Nova Scotia earned top marks on the Canadian Federation of Independent Business report card with an A grade because it was the first province to implement mutual recognition legislation, followed closely by Ontario, which earned a slightly lower A grade by unilaterally eliminating all of the exemptions to the Canada Free Trade Agreement that it maintained.
Manitoba was the next closest with an A-, and B.C., with its B+ rounded out the top four provinces.

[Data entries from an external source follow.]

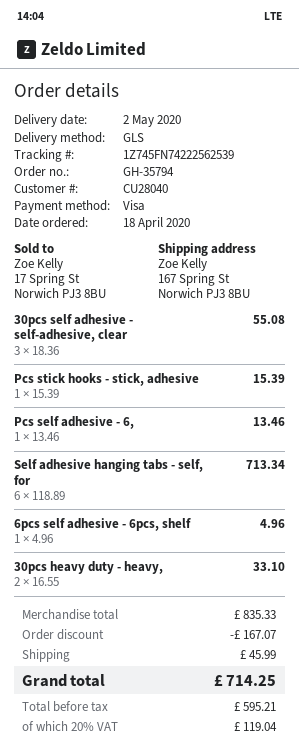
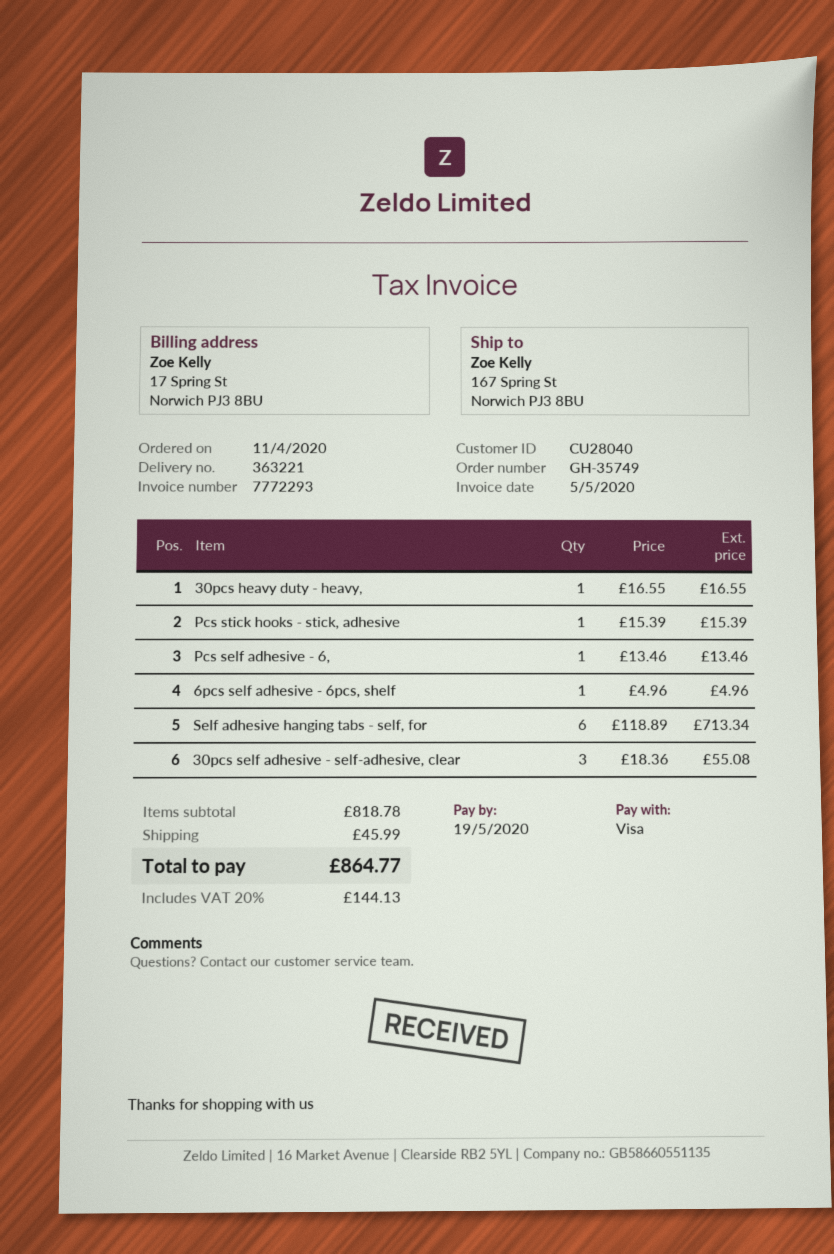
order number: GH-35794 -> GH-35749
order date: 2020-04-18 -> 2020-04-11
30pcs heavy duty - heavy,: 2 x 16.55 = 33.10 -> 1 x 16.55 = 16.55
subtotal: 835.33 -> 818.78
discount: 167.07 -> none
tax: 20% = 119.04 -> 20% = 144.13
total: 714.25 -> 864.77

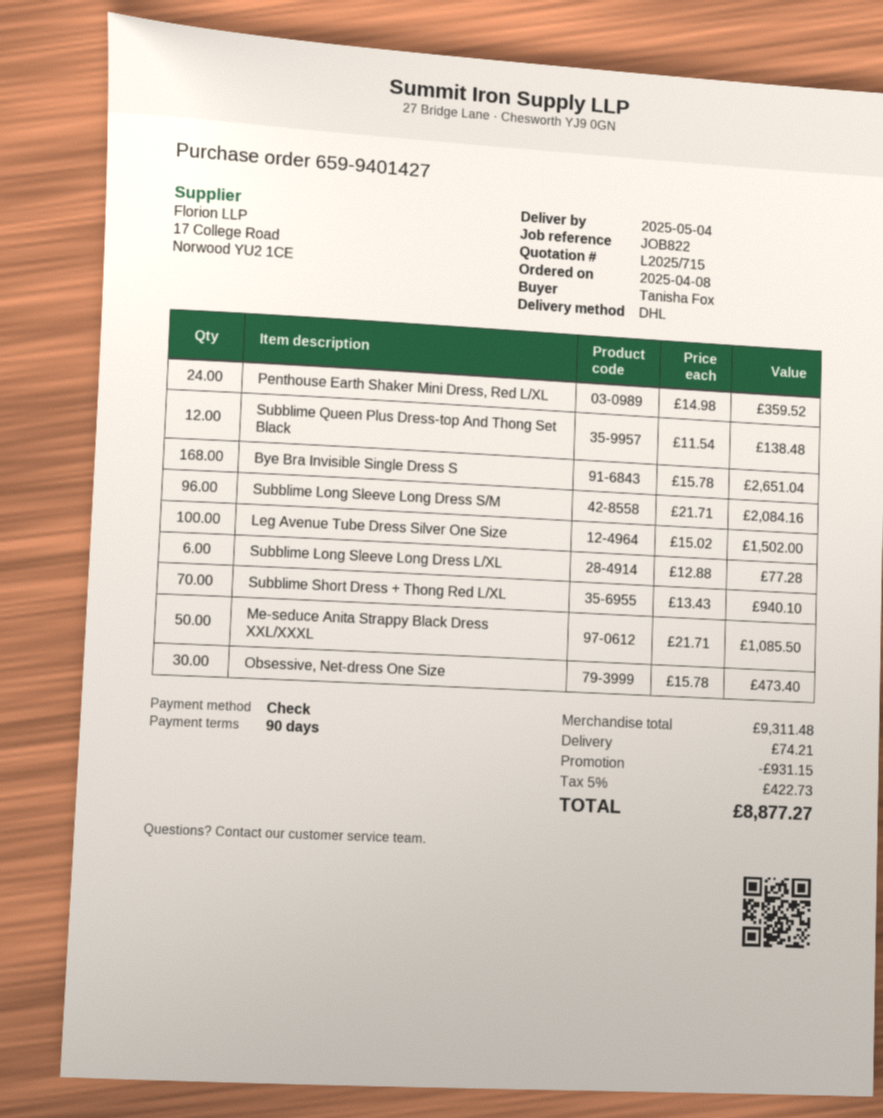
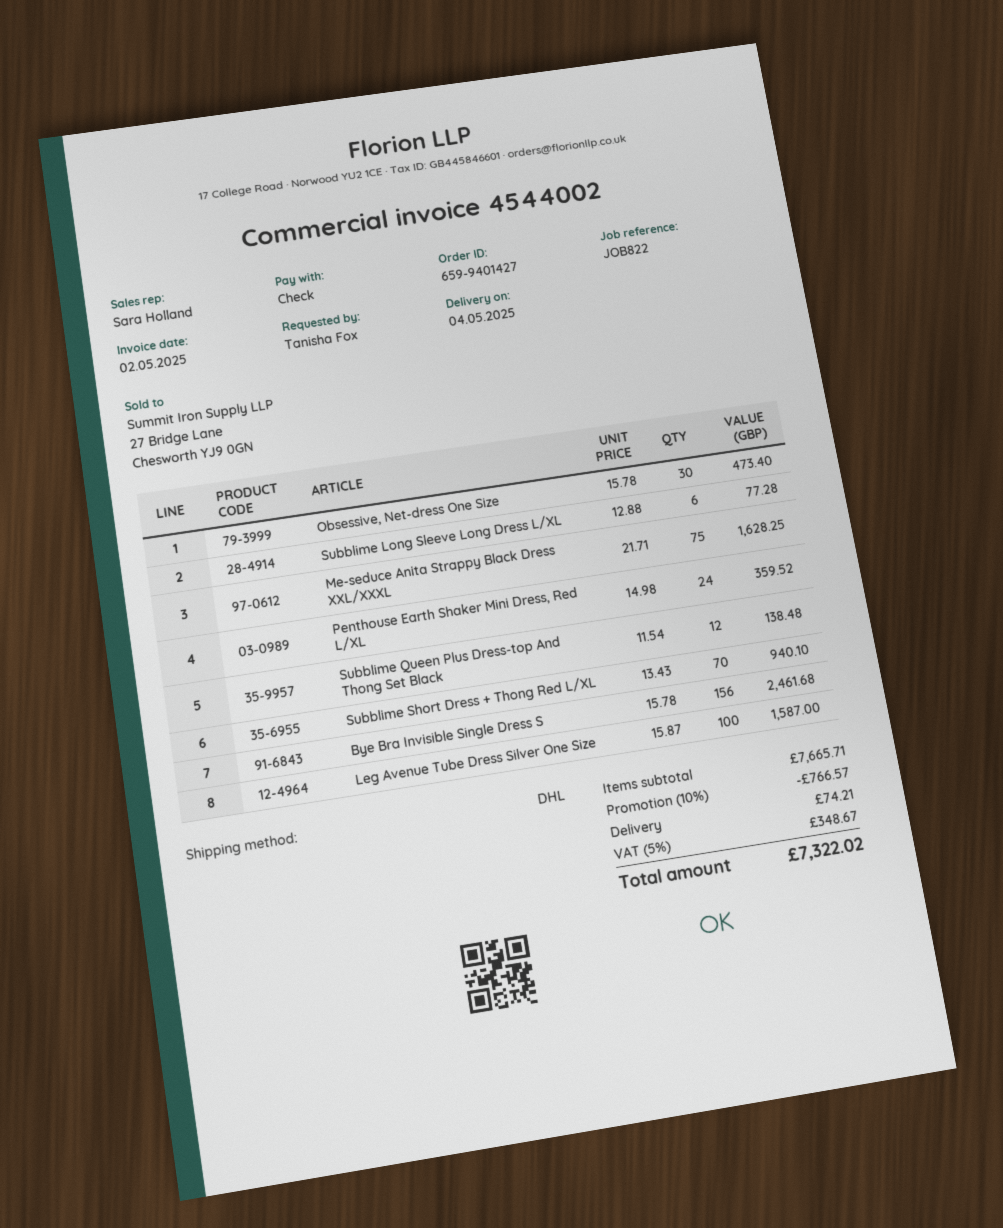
Bye Bra Invisible Single Dress S: 168 x 15.78 = 2651.04 -> 156 x 15.78 = 2461.68
Subblime Long Sleeve Long Dress S/M: 96 x 21.71 = 2084.16 -> none
Leg Avenue Tube Dress Silver One Size: 100 x 15.02 = 1502.00 -> 100 x 15.87 = 1587.00
Me-seduce Anita Strappy Black Dress XXL/XXXL: 50 x 21.71 = 1085.50 -> 75 x 21.71 = 1628.25
subtotal: 9311.48 -> 7665.71
discount: 931.15 -> 766.57
tax: 5% = 422.73 -> 5% = 348.67
total: 8877.27 -> 7322.02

The federal government, which included the elimination of its exemptions to the CFTA in legislation, dubbed the One Canadian Economy bill by Prime Minister Mark Carney, earned a B.
The Canadian Federation of Independent Business argues that the stakes in smoothing over interprovincial trade are high with one 2019 International Monetary Fund estimate determining eliminating barriers would be up to a seven per cent boost to Canadian GDP.
Mitton said that could be as much as a $200 billion boost to Canada’s economy, $50 billion to B.C.
“We know competition is good for business and it allows them opportunities to expand their markets, hire more people, and invest in their businesses,” Mitton added.
Other economists, however, question the size of those estimated gains on the premise that the vast majority of goods and services that move across provincial borders do so without any barriers.
“When we look at what actual trade barriers exist, the list is very small — alcohol sales, some minor trucking regulations, and government procurement policies,” wrote Marc Lee, a senior economist with the Canadian Centre for Policy Alternatives wrote in a February commentary on interprovincial trade.
Lee said there is work to do in some areas, such as credential recognition of skilled workers moving from province to province. And there are also risks in the mutual recognition of regulations on industries from province to province.
For example, Lee said trucking regulations in geographically flat Saskatchewan might not be appropriate for more mountainous B.C.
He argued “mutual recognition” could result in provinces being forced to accept the least stringent rules for safety, environmental and consumer protection.
Read the 2025 State of Internal Trade report .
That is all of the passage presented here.